France reported a surge in industrial production, led by manufacturing, and follows yesterday’s German news of an unexpected decline. The strength of the French economy has been a pleasant surprise this year. Industrial output jumped 1.9% in October. Economists had expected a small decline, and September series was revised to 0.8% from 0.6%.
The euro is moving lower. It finished last week just below $1.19 and tested $1.1730 in the European morning. It is near a three-week low. Some pressure is coming from the cross against sterling, which the single currency was sold briefly through GBP0.8700 for the first time in six months. There is a roughly 540 bln euro option struck at $1.1750 expiring today. Earlier this week, the euro fell through the uptrend line from last month, and then mid-week fell below the 38.2% retracement of the November rally (~$1.1805). Today, the euro was sold through the 50% retracement (~$1.1760) level. The 61.8% retracement is found near $1.1710 and corresponds to the low from November 21.
The US reports the November jobs data today. It often is among the most important high frequency economic reports. However, barring a significant surprise, the market’s focus is elsewhere. That said, within the jobs report, the hourly earnings may be the most important. It is expected to rise 0.3% and lift the year-over-year rate to 2.7%. Investors are very confident the Fed will raise rates next week.
Late yesterday, Congress extended the spending authorization until December 22. This prevents a government shutdown that could have taken place beginning tomorrow. Kicking the can down the road for such a short period was done to get the tax bill passed. If it is not passed by then, and we are somewhat skeptical that it will be, the “continuing resolution” can extend the spending authority further. The Treasury Department has said it will begin the now usual measures to operate within the debt ceiling.

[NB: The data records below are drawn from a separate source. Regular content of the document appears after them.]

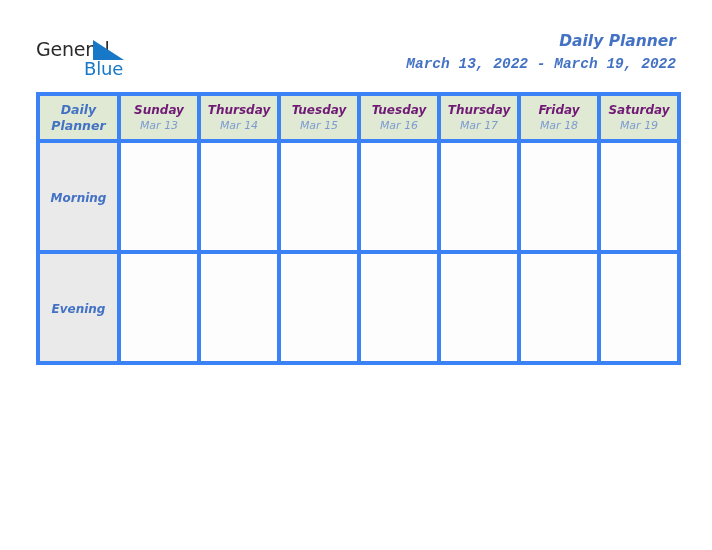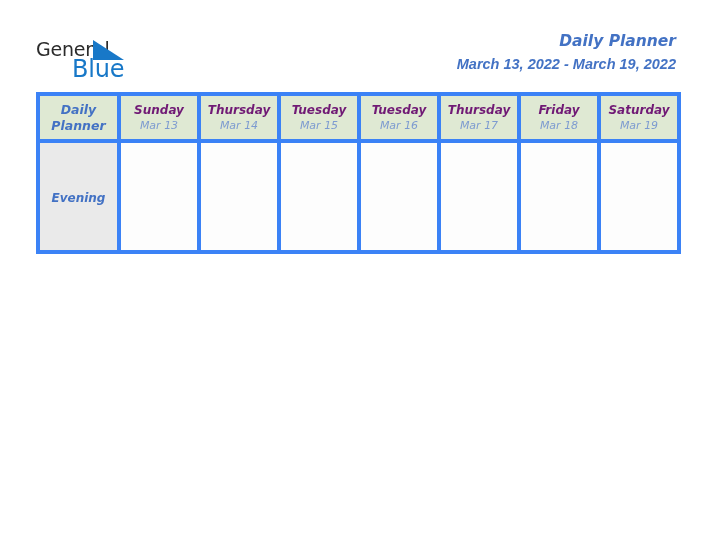"Blue" .logo-blue { font-size: 24px -> 18px; left: 36px -> 48px }
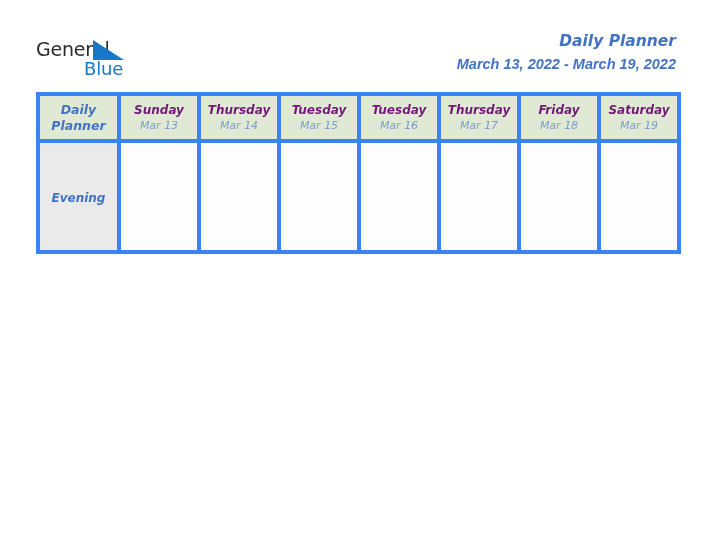"March 13, 2022 - March" .planner-range { font-family: Liberation Sans, sans-serif -> Liberation Mono, monospace }
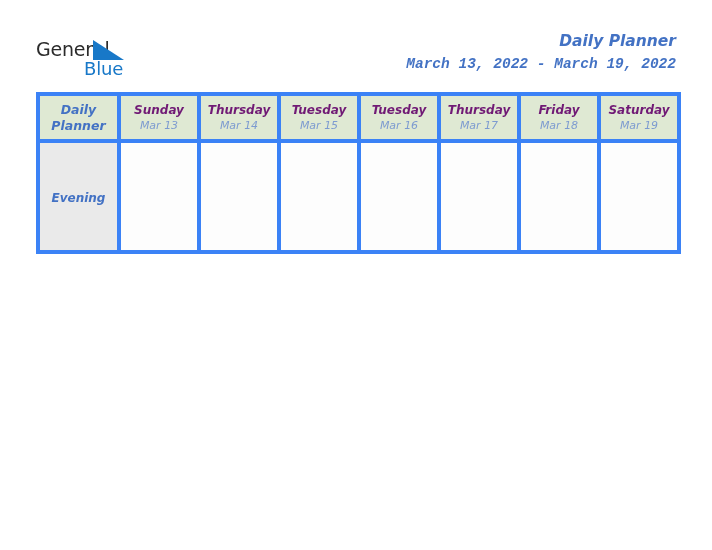"Morning" tr { html: none -> <tr> <td> <span>Morning</span> </td> <td></td> <td></td> <td></td> <td></td> <td></td> <td></td> <td></td> </tr> }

After a swoon in equity markets in the first half of the week, a recovery is under way. The MSCI Asia Pacific Index rose for its second day (~0.6%) and recouped about half of this week’s losses coming into today. Still, it recorded back-to-back weekly losses for the first time since the end of June and the start of July. The Dow Jones Stoxx 600 is up almost 1% today, which would be the largest gain in almost two months. It is up nearly 1.6% this week after having fallen in three of past four weeks. The S&P 500 is off 0.2% this week before today’s session. We suspect it follow Asia and European markets higher and allow the US benchmark to extend its advancing streak for a third consecutive week.
Brazil IPCA inflation rose 2.80% y/y in November vs. 2.88% expected. It was the third straight month of inflation but still below the 4.5% target. COPOM was more dovish than expected, signaling a likely 25 bp cut at the next meeting February 7 if conditions allow. With fiscal reforms delayed and inflation pressures rising, we think another cut would be risky. USD/BRL traded above 3.30 yesterday for the first time since November 16, testing the November 14 high near 3.3165. If we see a clean break of that level, then we look for a test of the November 3 high 3.3340.